Source material START
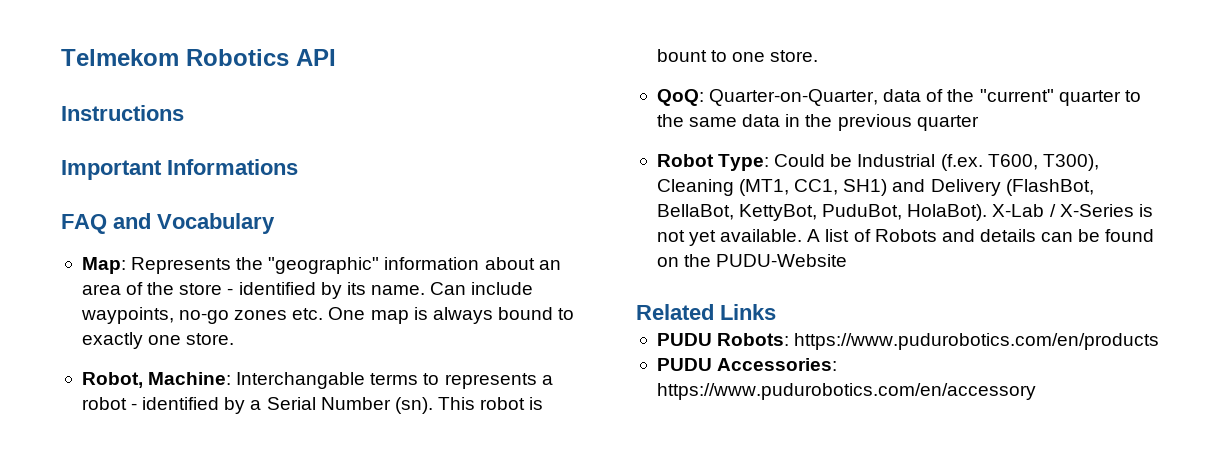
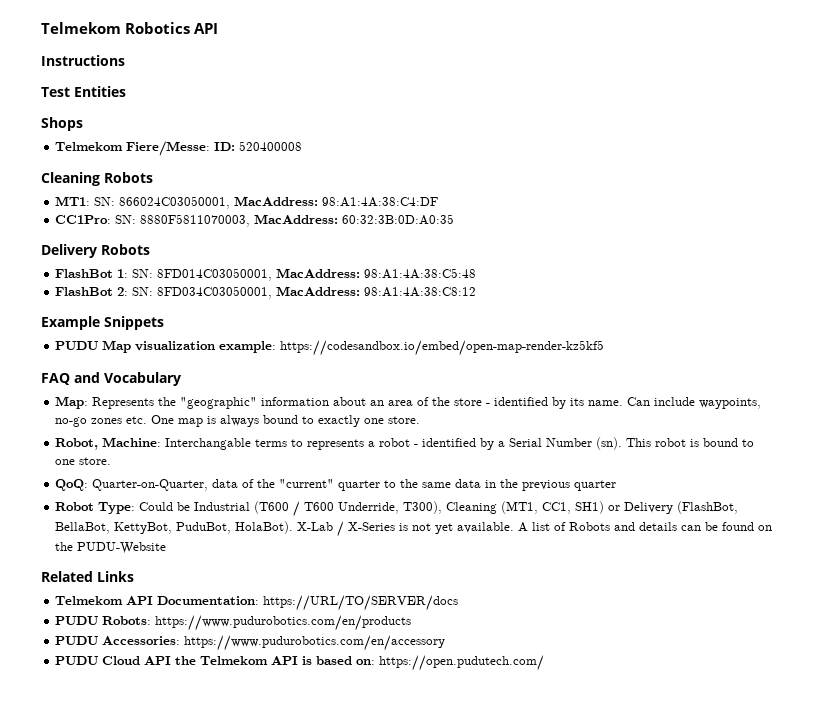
- Important Informations
+ Test Entities
+ Shops
+ Telmekom Fiere/Messe: ID: 520400008
+ Cleaning Robots
+ MT1: SN: 866024C03050001, MacAddress: 98:A1:4A:38:C4:DF
+ CC1Pro: SN: 8880F5811070003, MacAddress: 60:32:3B:0D:A0:35
+ Delivery Robots
+ FlashBot 1: SN: 8FD014C03050001, MacAddress: 98:A1:4A:38:C5:48
+ FlashBot 2: SN: 8FD034C03050001, MacAddress: 98:A1:4A:38:C8:12
+ Example Snippets
+ PUDU Map visualization example: https://codesandbox.io/embed/open-map-render-kz5kf5
- This robot is bount to one store.
+ This robot is bound to one store.
- Robot Type: Could be Industrial (f.ex. T600, T300), Cleaning (MT1, CC1, SH1) and Delivery (FlashBot, BellaBot, KettyBot, PuduBot, HolaBot).
+ Robot Type: Could be Industrial (T600 / T600 Underride, T300), Cleaning (MT1, CC1, SH1) or Delivery (FlashBot, BellaBot, KettyBot, PuduBot, HolaBot).
+ Telmekom API Documentation: https://URL/TO/SERVER/docs
+ PUDU Cloud API the Telmekom API is based on: https://open.pudutech.com/

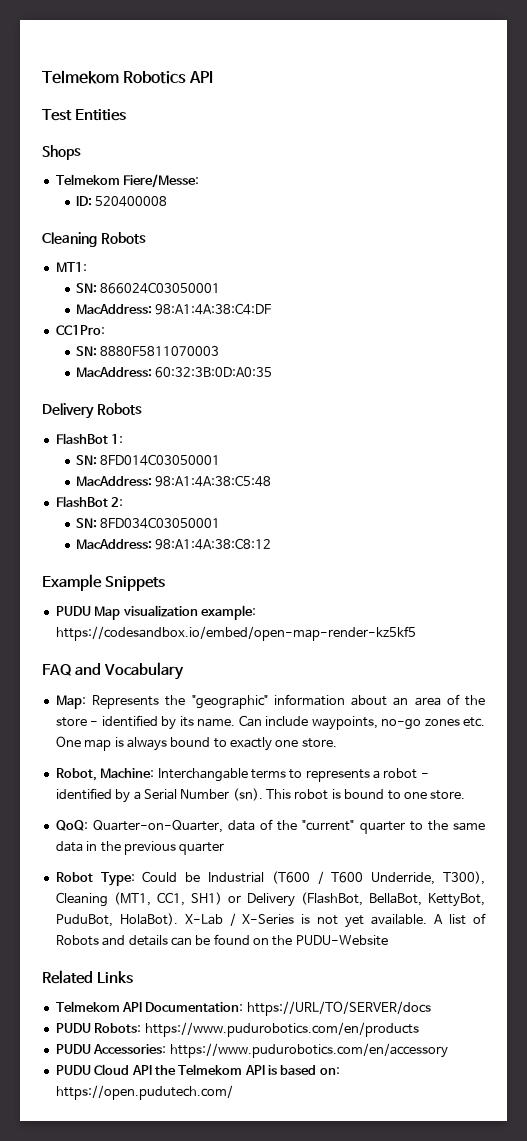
- Instructions
- Telmekom Fiere/Messe: ID: 520400008
+ Telmekom Fiere/Messe:
+ ID: 520400008
- MT1: SN: 866024C03050001, MacAddress: 98:A1:4A:38:C4:DF
+ MT1:
+ SN: 866024C03050001
+ MacAddress: 98:A1:4A:38:C4:DF
- CC1Pro: SN: 8880F5811070003, MacAddress: 60:32:3B:0D:A0:35
+ CC1Pro:
+ SN: 8880F5811070003
+ MacAddress: 60:32:3B:0D:A0:35
- FlashBot 1: SN: 8FD014C03050001, MacAddress: 98:A1:4A:38:C5:48
+ FlashBot 1:
+ SN: 8FD014C03050001
+ MacAddress: 98:A1:4A:38:C5:48
- FlashBot 2: SN: 8FD034C03050001, MacAddress: 98:A1:4A:38:C8:12
+ FlashBot 2:
+ SN: 8FD034C03050001
+ MacAddress: 98:A1:4A:38:C8:12

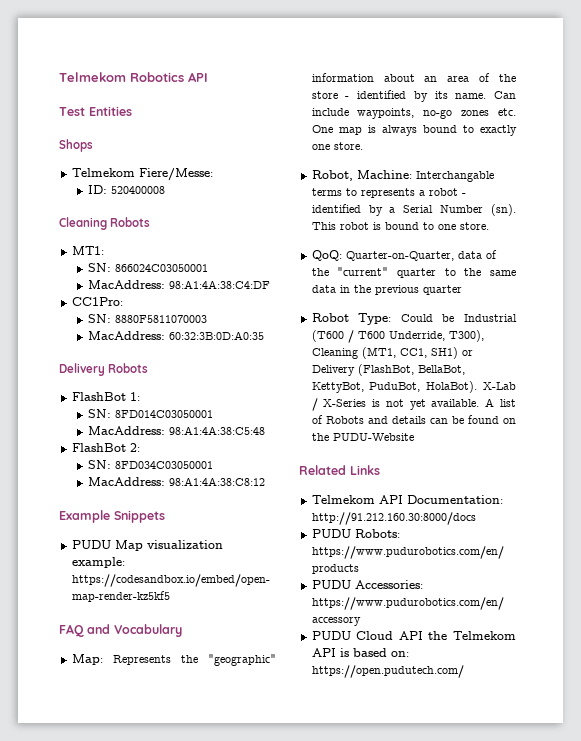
- Telmekom API Documentation: https://URL/TO/SERVER/docs
+ Telmekom API Documentation: http://91.212.160.30:8000/docs

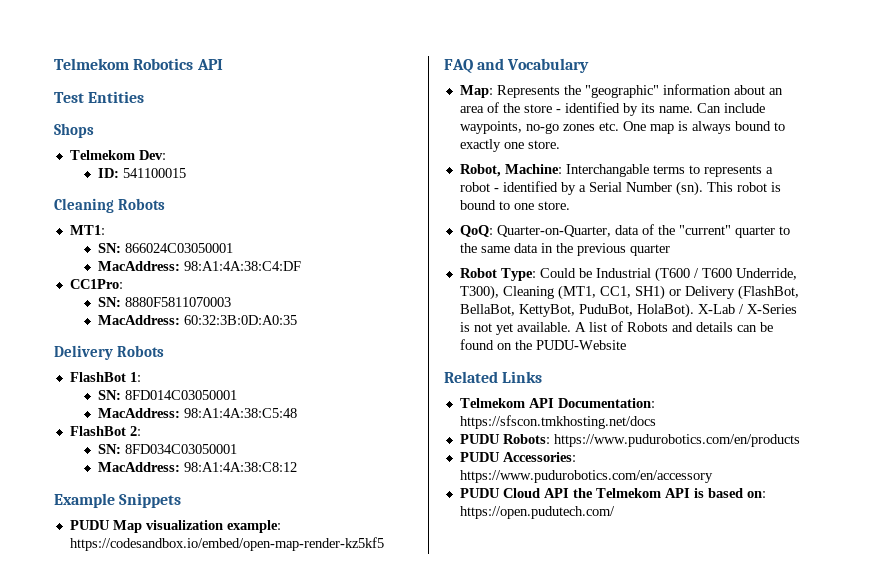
- Telmekom Fiere/Messe:
+ Telmekom Dev:
- ID: 520400008
+ ID: 541100015
- Telmekom API Documentation: http://91.212.160.30:8000/docs
+ Telmekom API Documentation: https://sfscon.tmkhosting.net/docs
Source material END
» Prompt
Note how many lines in the data above contain "Could", then state that number alone.

» Written solution
2